__What needs to be done__: Every line below that mentions the word "BOOTIE" should be copied out.

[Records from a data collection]

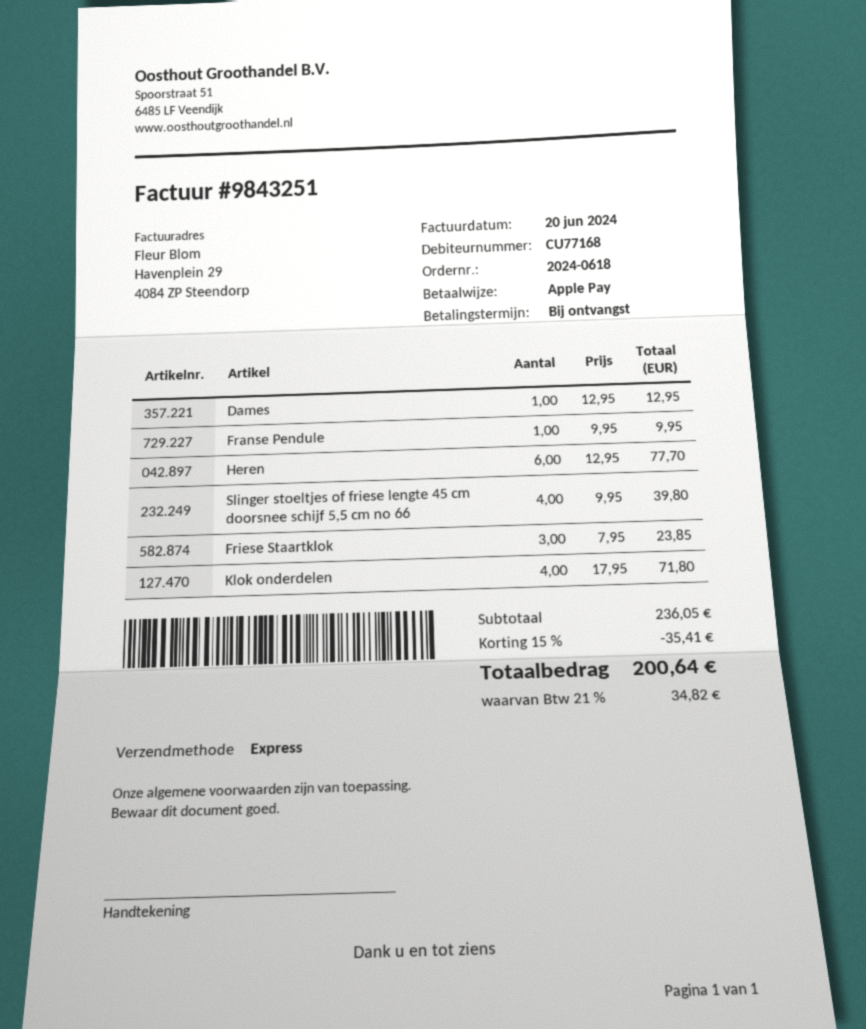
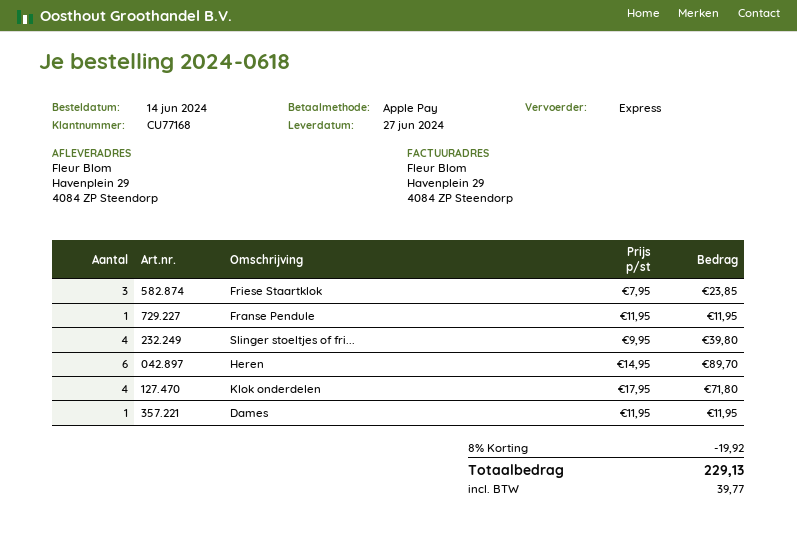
Dames: 1 x 12.95 = 12.95 -> 1 x 11.95 = 11.95
Franse Pendule: 1 x 9.95 = 9.95 -> 1 x 11.95 = 11.95
Heren: 6 x 12.95 = 77.70 -> 6 x 14.95 = 89.70
discount: 15% = 35.41 -> 8% = 19.92
tax: 34.82 -> 39.77
total: 200.64 -> 229.13

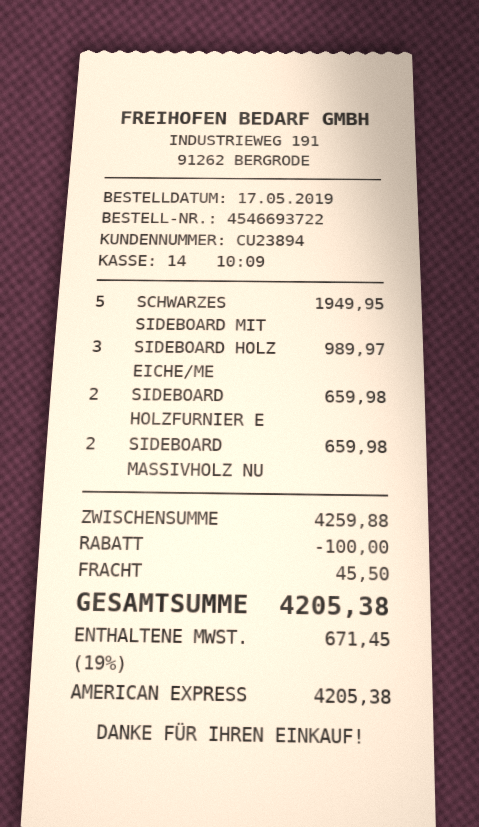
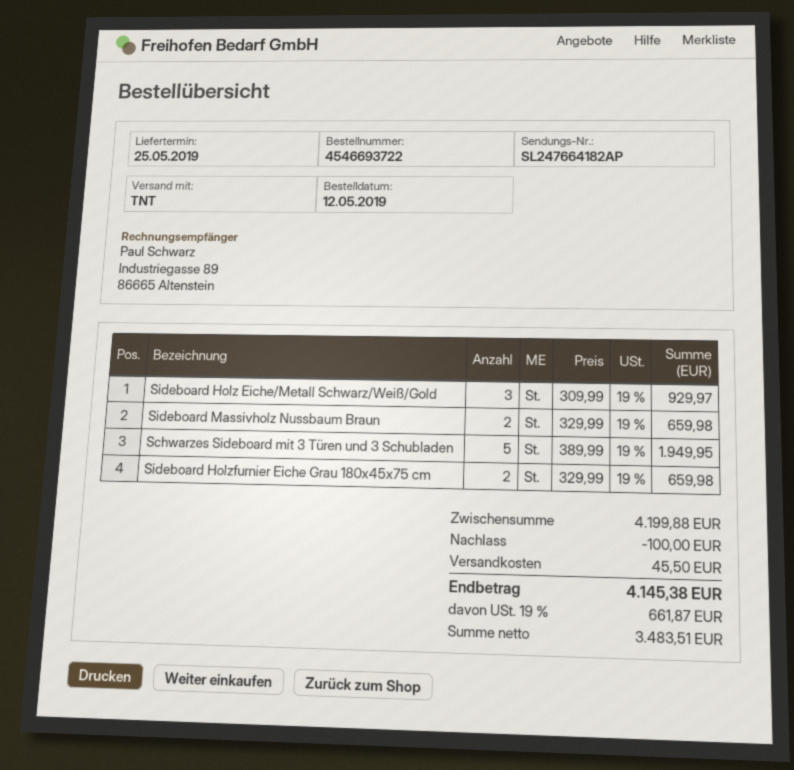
order date: 2019-05-17 -> 2019-05-12
SIDEBOARD HOLZ EICHE/ME: 3 for 989.97 -> 3 for 929.97
subtotal: 4259.88 -> 4199.88
tax: 19% = 671.45 -> 19% = 661.87
total: 4205.38 -> 4145.38

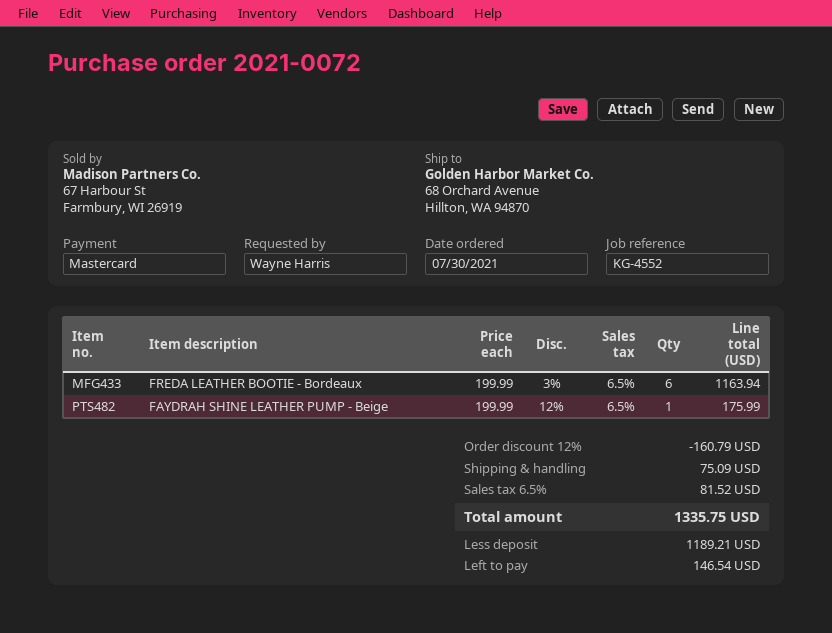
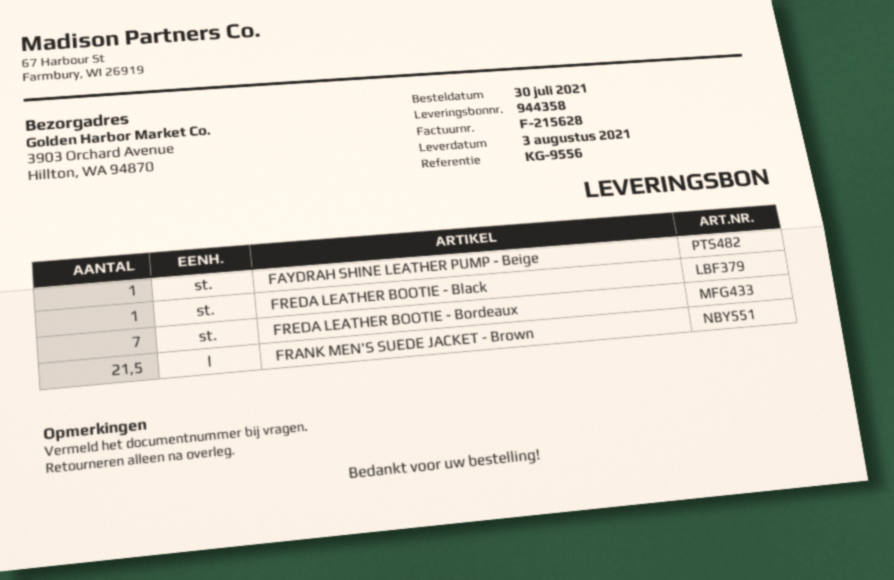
reference: KG-4552 -> KG-9556
ship to: 68 Orchard Avenue, Hillton, WA 94870 -> 3903 Orchard Avenue, Hillton, WA 94870
FREDA LEATHER BOOTIE - Bordeaux: 6 -> 7
FREDA LEATHER BOOTIE - Black: none -> 1
FRANK MEN'S SUEDE JACKET - Brown: none -> 21.5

__Finished task__:
FREDA LEATHER BOOTIE - Bordeaux: 6 -> 7
FREDA LEATHER BOOTIE - Black: none -> 1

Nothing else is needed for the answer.